+++ Supplied records +++
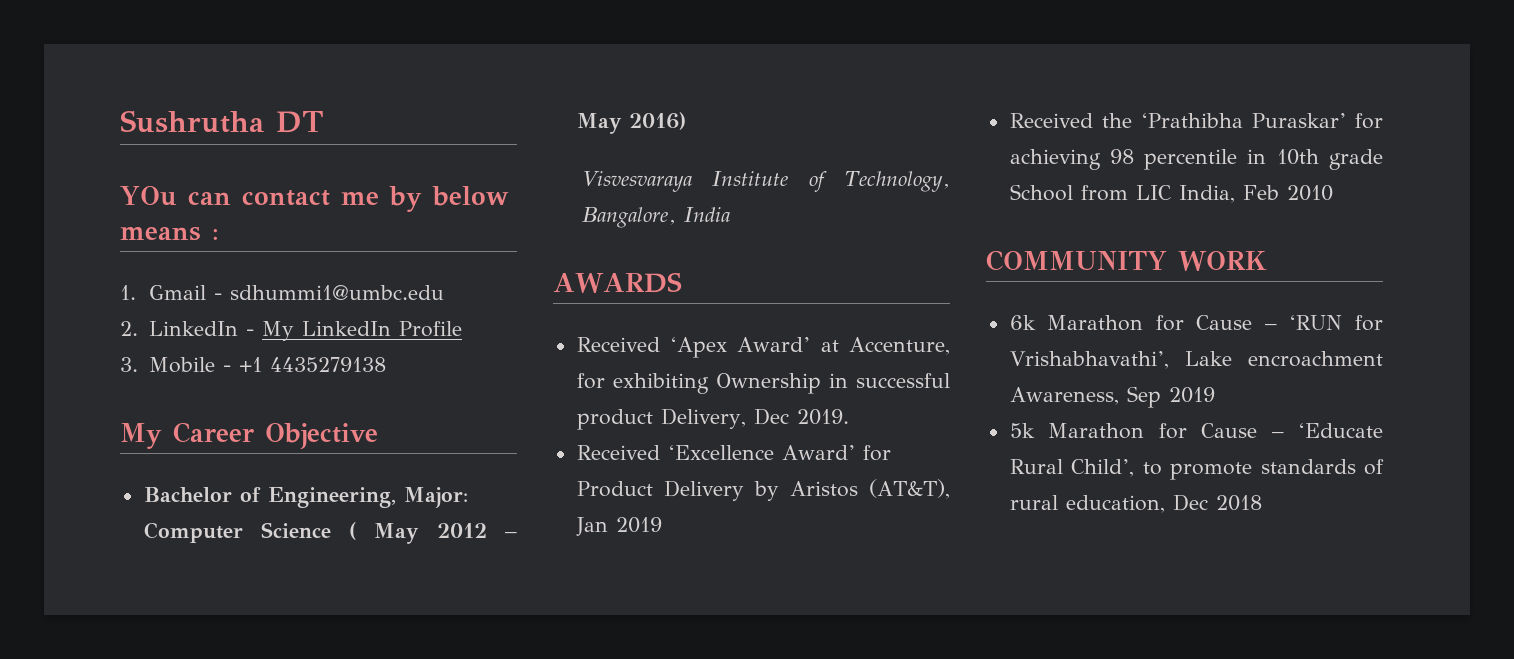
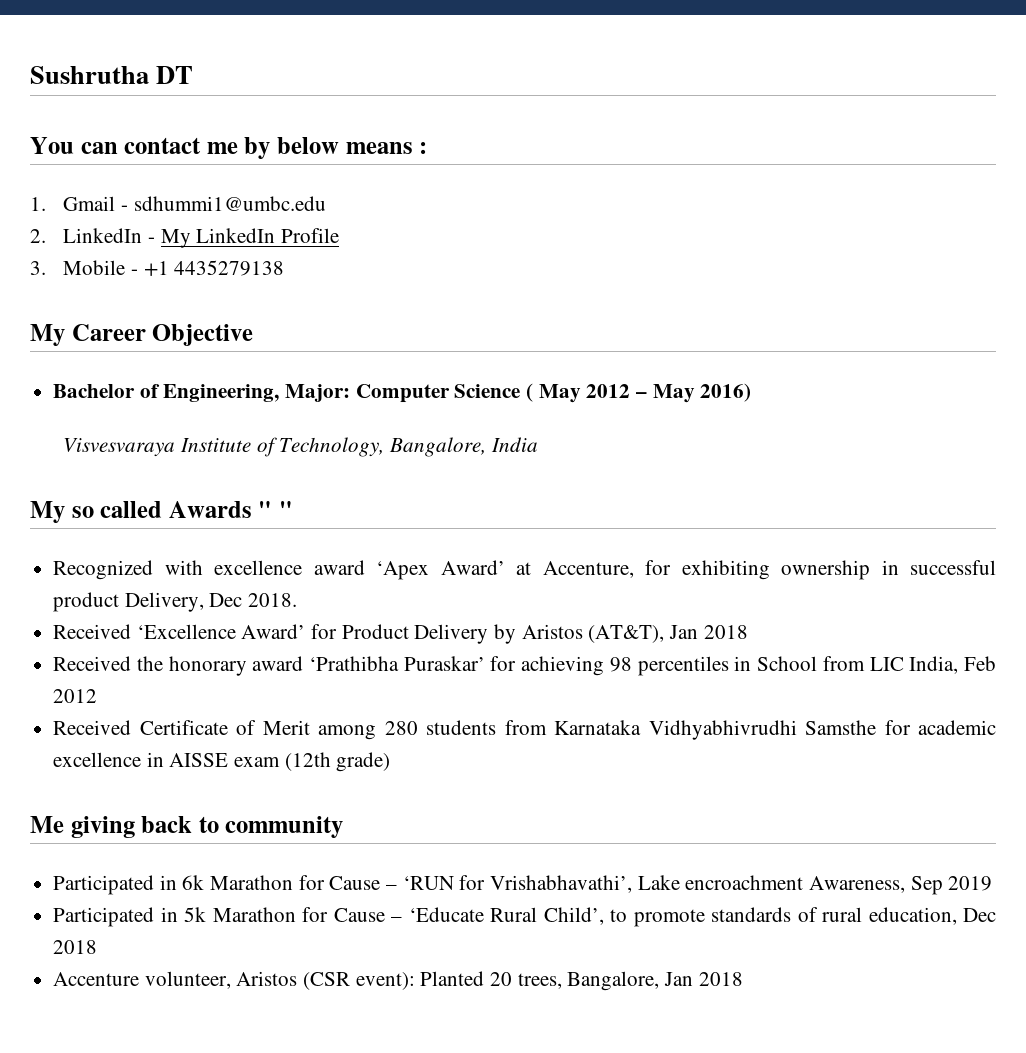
[120,186,177,206] YOu -> [30,137,74,154] You
[553,272,682,293] [576,337,660,352] AWARDS // Received -> [30,501,294,523] [53,560,365,580] My so called Awards " " // Recognized with excellence award
[715,373,821,394] Ownership -> [781,560,871,580] ownership
[796,409,849,425] 2019. -> [248,593,298,607] 2018.
[615,517,662,533] 2019 -> [703,625,748,639] 2018
(1132, 120) none -> [168,656,304,676] honorary award
[1144,149,1383,170] percentile in 10th grade -> [637,656,752,676] percentiles in
[1286,185,1333,201] [986,250,1267,271] 2010 // COMMUNITY WORK // -> [53,689,98,703] [53,720,997,740] [53,752,391,772] [30,816,344,838] [53,875,177,895] 2012 // Received Certificate of Merit among 280 students from Karnataka Vidhyabhivrudhi Samsthe for academic excellence in AISSE exam (12th grade) // Me giving back to community // Participated in
(1215, 395) none -> [53,907,178,927] Participated in
(1262, 503) none -> [53,971,743,991] // Accenture volunteer, Aristos (CSR event): Planted 20 trees, Bangalore, Jan 2018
+++
Task details: Taking the line containing "[1144,149,1383,170] percentile in" as the first, please return it and every line after it through the end of the entries, exactly and only those.

Response area:
[1144,149,1383,170] percentile in 10th grade -> [637,656,752,676] percentiles in
[1286,185,1333,201] [986,250,1267,271] 2010 // COMMUNITY WORK // -> [53,689,98,703] [53,720,997,740] [53,752,391,772] [30,816,344,838] [53,875,177,895] 2012 // Received Certificate of Merit among 280 students from Karnataka Vidhyabhivrudhi Samsthe for academic excellence in AISSE exam (12th grade) // Me giving back to community // Participated in
(1215, 395) none -> [53,907,178,927] Participated in
(1262, 503) none -> [53,971,743,991] // Accenture volunteer, Aristos (CSR event): Planted 20 trees, Bangalore, Jan 2018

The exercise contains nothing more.